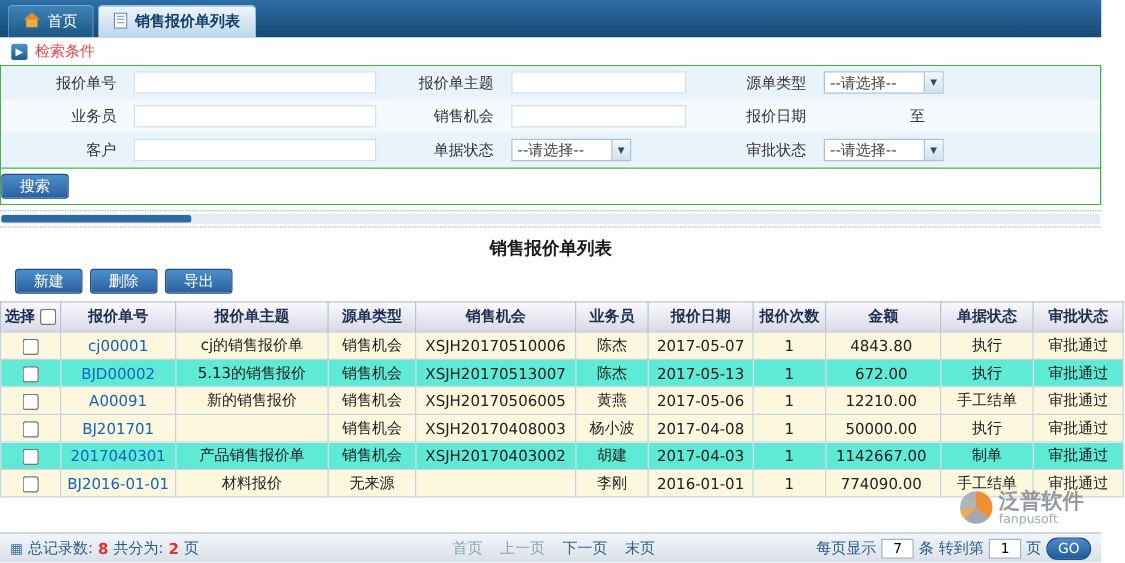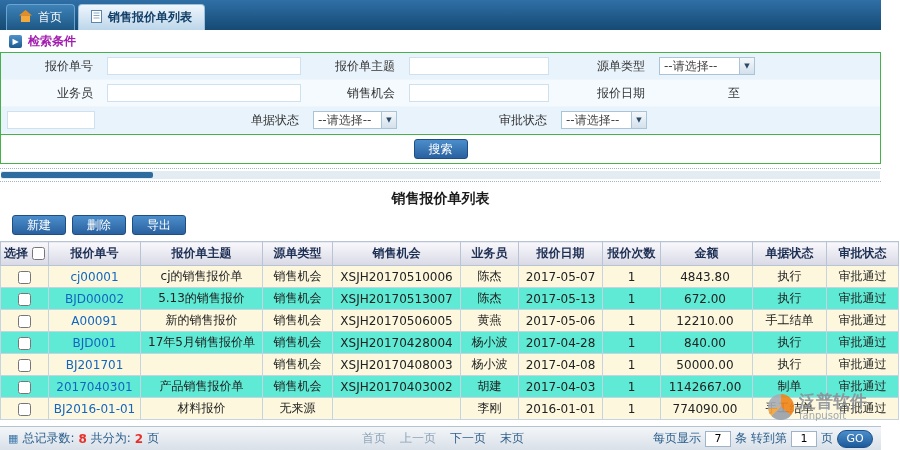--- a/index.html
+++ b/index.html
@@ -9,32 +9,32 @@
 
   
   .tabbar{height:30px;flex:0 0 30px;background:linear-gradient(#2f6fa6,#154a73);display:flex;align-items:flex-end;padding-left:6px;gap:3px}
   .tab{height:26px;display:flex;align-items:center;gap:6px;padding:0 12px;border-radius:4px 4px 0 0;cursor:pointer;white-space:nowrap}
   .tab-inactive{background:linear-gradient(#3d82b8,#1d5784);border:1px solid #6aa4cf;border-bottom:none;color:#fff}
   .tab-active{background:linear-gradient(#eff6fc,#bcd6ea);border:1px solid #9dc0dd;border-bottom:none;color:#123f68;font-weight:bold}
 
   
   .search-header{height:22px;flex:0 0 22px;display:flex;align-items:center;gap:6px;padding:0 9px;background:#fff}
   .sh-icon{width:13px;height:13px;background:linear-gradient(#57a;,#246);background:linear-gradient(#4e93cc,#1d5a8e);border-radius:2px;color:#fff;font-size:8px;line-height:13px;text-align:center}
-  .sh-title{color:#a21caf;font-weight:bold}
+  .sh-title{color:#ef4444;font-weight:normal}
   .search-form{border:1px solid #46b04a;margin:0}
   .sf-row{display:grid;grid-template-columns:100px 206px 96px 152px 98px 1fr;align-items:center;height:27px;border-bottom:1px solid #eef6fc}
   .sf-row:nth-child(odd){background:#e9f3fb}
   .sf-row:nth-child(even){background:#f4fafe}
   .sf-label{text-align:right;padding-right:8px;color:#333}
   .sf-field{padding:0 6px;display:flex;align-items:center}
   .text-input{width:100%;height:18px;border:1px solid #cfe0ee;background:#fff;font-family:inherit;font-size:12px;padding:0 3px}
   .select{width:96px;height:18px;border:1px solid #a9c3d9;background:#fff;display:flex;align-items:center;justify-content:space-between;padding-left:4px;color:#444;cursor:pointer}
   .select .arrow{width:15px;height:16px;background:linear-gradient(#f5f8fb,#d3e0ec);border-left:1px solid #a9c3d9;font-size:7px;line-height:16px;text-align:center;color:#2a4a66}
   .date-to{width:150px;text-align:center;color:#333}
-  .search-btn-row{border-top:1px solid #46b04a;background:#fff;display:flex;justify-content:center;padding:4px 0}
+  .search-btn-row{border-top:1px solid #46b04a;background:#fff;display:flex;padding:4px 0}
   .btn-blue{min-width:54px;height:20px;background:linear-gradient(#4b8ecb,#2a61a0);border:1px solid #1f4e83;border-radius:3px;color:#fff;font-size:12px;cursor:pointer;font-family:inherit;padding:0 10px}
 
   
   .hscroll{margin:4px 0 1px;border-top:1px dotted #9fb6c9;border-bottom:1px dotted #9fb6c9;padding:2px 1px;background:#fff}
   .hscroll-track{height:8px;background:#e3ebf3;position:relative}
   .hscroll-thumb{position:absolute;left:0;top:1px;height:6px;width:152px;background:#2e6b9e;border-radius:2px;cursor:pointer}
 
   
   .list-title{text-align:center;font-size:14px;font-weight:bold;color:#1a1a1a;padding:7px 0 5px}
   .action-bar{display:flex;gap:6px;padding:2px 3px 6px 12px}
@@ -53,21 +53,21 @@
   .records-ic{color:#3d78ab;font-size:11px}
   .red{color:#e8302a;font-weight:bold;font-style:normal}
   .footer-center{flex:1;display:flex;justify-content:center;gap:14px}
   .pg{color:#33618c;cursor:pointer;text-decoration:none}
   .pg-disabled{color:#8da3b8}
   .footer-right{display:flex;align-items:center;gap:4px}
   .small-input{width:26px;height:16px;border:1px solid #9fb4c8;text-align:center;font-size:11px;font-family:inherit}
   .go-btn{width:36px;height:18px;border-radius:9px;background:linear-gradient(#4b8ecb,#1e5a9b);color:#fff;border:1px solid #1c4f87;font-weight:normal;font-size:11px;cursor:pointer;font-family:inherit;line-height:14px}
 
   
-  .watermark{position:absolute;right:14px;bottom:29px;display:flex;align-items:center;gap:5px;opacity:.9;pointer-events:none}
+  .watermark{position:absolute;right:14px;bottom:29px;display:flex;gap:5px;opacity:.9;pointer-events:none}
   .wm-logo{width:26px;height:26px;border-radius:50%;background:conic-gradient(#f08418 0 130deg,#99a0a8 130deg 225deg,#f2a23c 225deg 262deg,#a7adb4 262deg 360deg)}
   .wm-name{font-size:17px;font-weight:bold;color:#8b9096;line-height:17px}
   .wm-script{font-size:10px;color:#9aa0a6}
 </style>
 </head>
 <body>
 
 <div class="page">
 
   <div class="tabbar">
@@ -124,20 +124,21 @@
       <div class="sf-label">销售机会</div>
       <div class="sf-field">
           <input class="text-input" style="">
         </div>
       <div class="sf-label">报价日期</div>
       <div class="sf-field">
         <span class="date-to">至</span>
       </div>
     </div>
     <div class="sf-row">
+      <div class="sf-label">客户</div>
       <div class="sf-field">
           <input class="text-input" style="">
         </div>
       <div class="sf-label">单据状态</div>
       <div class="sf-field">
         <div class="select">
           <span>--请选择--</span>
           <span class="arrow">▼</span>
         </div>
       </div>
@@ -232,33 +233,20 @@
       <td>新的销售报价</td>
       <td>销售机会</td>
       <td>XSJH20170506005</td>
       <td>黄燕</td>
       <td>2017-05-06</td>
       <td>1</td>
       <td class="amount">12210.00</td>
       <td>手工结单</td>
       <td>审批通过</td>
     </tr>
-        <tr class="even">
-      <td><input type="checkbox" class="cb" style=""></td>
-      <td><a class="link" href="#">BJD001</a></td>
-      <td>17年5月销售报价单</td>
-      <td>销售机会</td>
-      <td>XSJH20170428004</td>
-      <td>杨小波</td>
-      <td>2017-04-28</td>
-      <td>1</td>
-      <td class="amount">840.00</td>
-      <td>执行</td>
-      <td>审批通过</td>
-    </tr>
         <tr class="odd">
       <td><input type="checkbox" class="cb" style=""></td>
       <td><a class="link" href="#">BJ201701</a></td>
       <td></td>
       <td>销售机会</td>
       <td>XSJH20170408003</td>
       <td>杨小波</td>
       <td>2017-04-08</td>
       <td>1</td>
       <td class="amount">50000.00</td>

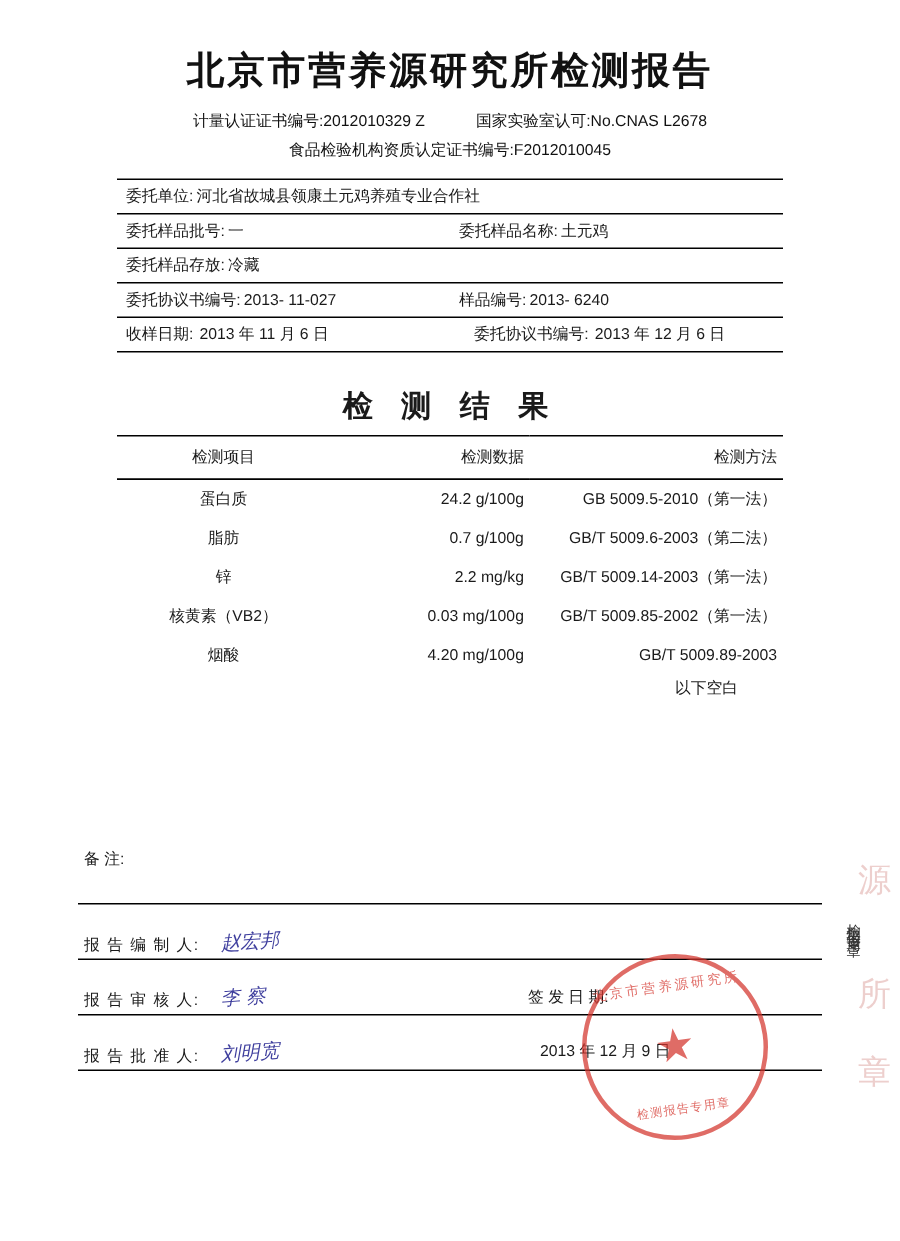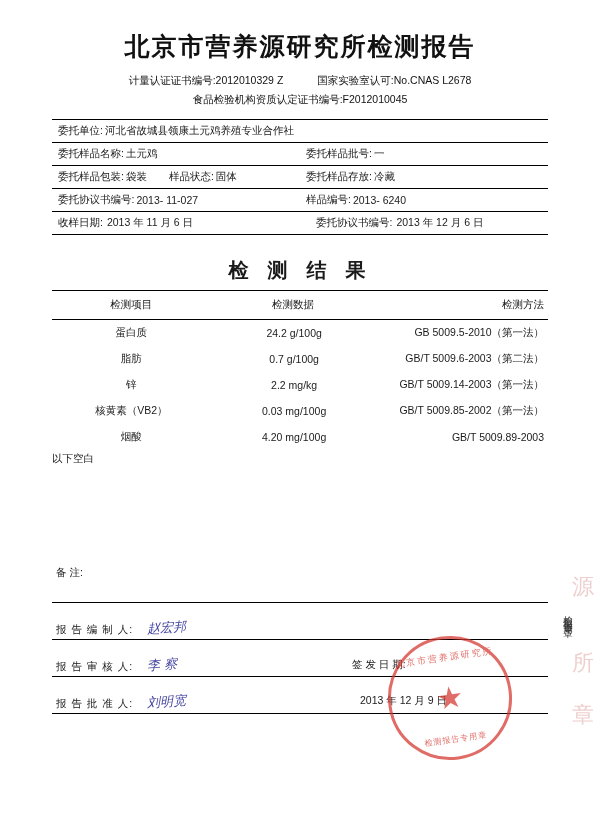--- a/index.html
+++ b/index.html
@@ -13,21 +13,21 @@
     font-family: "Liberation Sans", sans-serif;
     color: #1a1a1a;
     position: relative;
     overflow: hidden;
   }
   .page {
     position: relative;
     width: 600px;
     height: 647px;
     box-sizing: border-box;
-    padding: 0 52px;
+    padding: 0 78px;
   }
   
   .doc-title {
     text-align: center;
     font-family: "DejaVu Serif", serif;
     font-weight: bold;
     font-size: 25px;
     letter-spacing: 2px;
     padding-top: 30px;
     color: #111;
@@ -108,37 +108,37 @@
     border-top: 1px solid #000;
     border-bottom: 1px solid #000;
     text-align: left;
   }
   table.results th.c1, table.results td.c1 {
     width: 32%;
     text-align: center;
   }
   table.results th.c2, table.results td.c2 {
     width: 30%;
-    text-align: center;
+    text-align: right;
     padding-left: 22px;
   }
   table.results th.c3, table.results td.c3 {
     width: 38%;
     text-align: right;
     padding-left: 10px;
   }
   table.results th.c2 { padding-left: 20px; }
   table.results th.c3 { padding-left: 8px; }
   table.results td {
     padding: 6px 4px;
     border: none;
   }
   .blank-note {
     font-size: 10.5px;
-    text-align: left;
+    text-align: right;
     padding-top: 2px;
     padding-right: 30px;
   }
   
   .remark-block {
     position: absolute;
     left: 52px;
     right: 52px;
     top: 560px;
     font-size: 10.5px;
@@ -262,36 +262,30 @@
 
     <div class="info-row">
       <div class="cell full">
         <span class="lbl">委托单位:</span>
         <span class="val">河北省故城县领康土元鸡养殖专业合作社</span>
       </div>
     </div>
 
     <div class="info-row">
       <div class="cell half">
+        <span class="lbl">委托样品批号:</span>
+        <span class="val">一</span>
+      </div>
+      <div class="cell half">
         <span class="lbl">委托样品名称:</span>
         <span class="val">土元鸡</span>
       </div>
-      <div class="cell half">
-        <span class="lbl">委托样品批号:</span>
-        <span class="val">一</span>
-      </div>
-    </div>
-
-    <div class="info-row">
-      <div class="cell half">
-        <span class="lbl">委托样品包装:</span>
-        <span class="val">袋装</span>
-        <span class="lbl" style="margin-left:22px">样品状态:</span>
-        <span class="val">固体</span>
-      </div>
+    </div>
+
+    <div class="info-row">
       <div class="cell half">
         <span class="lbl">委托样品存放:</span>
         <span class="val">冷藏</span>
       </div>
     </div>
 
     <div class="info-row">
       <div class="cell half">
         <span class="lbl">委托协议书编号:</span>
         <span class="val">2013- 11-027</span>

- PROBLEM STATEMENT
Wherever the word "select" appears in the listing above, copy the whole line.

- OUTPUT BELOW
   .select{width:96px;height:18px;border:1px solid #a9c3d9;background:#fff;display:flex;align-items:center;justify-content:space-between;padding-left:4px;color:#444;cursor:pointer}
   .select .arrow{width:15px;height:16px;background:linear-gradient(#f5f8fb,#d3e0ec);border-left:1px solid #a9c3d9;font-size:7px;line-height:16px;text-align:center;color:#2a4a66}
         <div class="select">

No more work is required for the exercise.